From Wikipedia, the free encyclopedia

Gilbert Armitage was a British lawyer, critic and journalist who was associated with Percy Wyndham Lewis.

Armitage wrote for the Yorkshire Post in the 1930s where he was a contemporary of Hugh Ross Williamson, Brooke Crutchley, Iverach MacDonald, Charles Davy and Colin Brooks.[1] Among the journals that he contributed to were Scrutiny: A Quarterly Review, Julian Symons' Twentieth Century Verse and the English Review. He was a member of the Whitefriars and Coningsby clubs.[2]
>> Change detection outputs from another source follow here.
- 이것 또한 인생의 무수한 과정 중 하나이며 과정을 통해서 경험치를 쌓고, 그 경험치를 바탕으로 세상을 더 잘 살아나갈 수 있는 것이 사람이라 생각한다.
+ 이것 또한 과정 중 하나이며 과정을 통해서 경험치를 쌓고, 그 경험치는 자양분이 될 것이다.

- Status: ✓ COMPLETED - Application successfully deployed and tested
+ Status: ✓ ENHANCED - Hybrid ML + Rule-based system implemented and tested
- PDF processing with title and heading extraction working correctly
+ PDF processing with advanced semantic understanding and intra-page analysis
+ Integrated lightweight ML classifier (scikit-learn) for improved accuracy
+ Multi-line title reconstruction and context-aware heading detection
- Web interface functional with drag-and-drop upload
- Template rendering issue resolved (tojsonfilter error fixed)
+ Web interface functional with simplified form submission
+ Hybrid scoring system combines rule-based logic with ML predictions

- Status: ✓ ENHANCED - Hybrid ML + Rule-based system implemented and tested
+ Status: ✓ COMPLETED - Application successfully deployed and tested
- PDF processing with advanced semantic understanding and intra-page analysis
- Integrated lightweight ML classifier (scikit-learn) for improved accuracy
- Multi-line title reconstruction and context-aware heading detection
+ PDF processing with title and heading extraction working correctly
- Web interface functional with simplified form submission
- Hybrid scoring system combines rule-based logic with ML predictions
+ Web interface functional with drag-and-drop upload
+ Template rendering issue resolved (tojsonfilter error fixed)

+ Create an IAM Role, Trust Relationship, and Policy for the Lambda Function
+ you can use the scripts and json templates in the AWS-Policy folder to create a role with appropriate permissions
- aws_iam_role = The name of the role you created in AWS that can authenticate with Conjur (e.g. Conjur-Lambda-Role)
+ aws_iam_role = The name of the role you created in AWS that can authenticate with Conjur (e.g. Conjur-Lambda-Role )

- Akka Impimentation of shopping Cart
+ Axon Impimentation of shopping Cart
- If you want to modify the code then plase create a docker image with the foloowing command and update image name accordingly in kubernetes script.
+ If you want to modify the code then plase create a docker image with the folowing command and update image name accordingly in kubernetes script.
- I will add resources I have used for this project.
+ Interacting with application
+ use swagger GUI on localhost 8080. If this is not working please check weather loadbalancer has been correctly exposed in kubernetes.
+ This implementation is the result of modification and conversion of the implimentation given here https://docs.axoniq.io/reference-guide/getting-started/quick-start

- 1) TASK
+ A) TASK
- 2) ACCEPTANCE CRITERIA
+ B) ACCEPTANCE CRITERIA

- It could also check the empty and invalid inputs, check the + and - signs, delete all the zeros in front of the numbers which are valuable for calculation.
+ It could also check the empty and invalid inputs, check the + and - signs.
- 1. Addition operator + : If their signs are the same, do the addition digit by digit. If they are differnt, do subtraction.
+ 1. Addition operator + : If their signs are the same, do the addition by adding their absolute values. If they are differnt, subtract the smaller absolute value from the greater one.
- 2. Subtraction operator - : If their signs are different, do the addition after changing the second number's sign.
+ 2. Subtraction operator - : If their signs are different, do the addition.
Armitage's Banned in England was inspired by the 1932 trial and conviction of Count Geoffrey Potocki de Montalk for obscenity.[3]

Selected publications

[edit]
  • Banned in England: An Examination of the Law Relating to Obscene Publications. London: Wishart, 1932. (Here & Now Pamphlets. No. 7.)
  • The History of the Bow Street Runners, 1729-1829. London: Wishart, 1932.

References

[edit]
  1. ^ "Mr Hugh Ross Williamson". Geoffrey Grigson, The Times, 21 January 1978, p. 16.
  2. ^ Crowson, N.J. (Ed.); Colin Brooks. (1998). Fleet Street, Press Barons and Politics: The Journals of Collin Brooks, 1932-1940. Cambridge: Cambridge University Press. p. 167. ISBN 978-0-521-66239-0.
  3. ^ "After Jix (1930-1945)" by Elisabeth Ladenson in David Bradshaw & Rachel Potter. (Eds.) (2013). Prudes on the Prowl: Fiction and Obscenity in England, 1850 to the Present Day. Oxford: Oxford University Press. p. 116. ISBN 978-0-19-969756-4.